• Home
  • /
  • Fotografia
  • /
  • Modelko! Zanim wyślesz zdjęcia do agenta czy fotografa z netu…

Modelko! Zanim wyślesz zdjęcia do agenta czy fotografa z netu…

Jako że (jak wiadomo) czasem lubię stanąć przed aparatem jestem członkiem kilku-kilkunastu grup Facebookowych związanych z poszukiwaniem zleceń. Regularnie powtarzają się na nich posty typu:

” Uwaga dziewczyny !!! oszust/ka , która prosi o zdjęcia na priv a później urywa kontakt ! Profil wydaje się w miarę wiarygodny ale to fake !!! „

„Podszywa się pod pracownika agencji, oferuje sesję dla [nazwa producenta bielizny] itp aby wyłudzić dane i nagie zdjęcia.”

I wiele innych. Ostrzeganie przed pojedynczym profilem fotografa czy agenta to jak walka z marvelowską (oraz oczywiście mityczną) Hydrą: „Utniesz jedną głowę, odrosną dwie”. Ten sam człowiek, który dzisiaj jest Patrykiem, jutro może być Michałem, Frankiem, a na zdjęciu może znaleźć się ktoś dowolnej urody. Taki profil zakłada się chwilę.

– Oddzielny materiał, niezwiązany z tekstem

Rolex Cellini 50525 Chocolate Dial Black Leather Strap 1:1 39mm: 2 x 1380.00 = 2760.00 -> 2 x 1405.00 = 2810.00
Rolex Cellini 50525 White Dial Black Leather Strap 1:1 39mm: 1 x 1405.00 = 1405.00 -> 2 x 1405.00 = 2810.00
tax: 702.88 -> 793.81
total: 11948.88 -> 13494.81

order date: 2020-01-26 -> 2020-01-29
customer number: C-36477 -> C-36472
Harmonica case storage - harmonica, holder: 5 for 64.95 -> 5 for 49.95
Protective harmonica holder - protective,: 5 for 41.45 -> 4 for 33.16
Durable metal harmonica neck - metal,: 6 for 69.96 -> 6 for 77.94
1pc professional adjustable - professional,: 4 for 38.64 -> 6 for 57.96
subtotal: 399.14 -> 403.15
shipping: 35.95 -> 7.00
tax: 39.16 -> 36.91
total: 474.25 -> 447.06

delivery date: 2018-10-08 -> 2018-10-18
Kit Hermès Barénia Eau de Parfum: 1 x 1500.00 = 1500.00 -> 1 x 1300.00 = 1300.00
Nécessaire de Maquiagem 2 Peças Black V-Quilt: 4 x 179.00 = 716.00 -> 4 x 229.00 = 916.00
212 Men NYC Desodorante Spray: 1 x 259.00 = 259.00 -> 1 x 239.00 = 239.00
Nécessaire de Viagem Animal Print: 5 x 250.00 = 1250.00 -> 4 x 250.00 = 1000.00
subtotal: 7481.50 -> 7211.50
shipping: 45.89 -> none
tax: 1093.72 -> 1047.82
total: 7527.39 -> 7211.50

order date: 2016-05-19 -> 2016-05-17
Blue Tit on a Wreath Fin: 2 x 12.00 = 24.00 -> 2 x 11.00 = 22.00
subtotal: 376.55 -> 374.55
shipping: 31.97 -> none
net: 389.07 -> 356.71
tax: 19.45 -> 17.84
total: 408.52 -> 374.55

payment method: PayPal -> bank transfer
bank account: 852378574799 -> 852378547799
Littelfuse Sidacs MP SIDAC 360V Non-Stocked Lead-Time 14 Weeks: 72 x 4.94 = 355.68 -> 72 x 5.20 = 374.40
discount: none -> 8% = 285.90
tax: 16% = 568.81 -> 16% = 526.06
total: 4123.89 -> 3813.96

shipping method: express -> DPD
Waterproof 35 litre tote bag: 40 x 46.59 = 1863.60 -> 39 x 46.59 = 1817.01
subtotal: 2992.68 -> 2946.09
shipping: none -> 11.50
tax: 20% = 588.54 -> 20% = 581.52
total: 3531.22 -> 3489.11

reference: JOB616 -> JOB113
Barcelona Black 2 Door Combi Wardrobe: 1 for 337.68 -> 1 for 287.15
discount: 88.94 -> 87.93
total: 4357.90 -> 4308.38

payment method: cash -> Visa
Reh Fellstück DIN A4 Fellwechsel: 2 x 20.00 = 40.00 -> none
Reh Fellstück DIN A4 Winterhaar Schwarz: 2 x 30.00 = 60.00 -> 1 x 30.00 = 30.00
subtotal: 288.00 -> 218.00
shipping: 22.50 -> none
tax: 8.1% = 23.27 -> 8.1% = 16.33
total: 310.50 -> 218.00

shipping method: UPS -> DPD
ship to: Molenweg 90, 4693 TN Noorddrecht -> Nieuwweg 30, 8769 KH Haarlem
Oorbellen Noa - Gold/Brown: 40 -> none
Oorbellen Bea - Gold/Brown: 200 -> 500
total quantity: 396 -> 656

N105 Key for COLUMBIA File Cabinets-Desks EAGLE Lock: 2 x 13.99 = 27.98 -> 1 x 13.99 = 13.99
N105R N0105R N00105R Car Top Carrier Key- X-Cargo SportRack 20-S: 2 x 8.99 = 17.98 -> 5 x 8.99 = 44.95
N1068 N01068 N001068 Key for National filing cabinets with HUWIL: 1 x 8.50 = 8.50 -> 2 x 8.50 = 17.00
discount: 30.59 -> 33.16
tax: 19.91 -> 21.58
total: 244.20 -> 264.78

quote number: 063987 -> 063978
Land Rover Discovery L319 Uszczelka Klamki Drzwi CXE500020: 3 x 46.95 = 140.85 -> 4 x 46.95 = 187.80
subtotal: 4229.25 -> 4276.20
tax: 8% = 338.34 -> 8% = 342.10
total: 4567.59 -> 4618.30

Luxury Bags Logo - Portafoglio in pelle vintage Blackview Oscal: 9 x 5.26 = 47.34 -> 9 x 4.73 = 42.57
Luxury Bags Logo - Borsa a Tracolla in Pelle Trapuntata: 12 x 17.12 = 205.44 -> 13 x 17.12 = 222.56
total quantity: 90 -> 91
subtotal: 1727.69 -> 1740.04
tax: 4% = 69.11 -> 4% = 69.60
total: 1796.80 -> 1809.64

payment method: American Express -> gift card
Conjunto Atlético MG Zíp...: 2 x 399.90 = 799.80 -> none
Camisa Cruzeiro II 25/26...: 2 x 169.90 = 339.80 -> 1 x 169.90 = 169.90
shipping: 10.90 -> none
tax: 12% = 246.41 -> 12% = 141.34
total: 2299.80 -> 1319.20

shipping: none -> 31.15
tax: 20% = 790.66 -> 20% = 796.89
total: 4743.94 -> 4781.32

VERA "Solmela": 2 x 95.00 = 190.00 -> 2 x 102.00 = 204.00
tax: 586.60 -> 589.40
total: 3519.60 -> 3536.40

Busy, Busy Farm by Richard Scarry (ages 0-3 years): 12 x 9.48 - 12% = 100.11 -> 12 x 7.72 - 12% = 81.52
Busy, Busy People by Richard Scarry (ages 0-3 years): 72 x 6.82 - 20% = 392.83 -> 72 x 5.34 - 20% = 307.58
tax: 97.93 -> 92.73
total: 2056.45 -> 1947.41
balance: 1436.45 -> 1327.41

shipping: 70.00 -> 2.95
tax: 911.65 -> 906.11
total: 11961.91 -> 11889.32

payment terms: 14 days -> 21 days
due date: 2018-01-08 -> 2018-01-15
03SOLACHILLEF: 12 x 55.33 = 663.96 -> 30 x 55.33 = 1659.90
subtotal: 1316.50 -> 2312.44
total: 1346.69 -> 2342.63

Dlatego poniżej znajdziesz krótki poradnik, który (mam nadzieję) uchroni Cię przed wysłaniem zdjęć jakiemuś oszustowi. Zdaję sobie sprawę, że dla niektórych są to rady oczywiste, ale niektóre mniej doświadczone osoby powinny się z tym zapoznać. Jak pokazuje praktyka metody nadal są skuteczne, więc jeśli pomogę chociaż kilku osobom to znaczy, że było warto!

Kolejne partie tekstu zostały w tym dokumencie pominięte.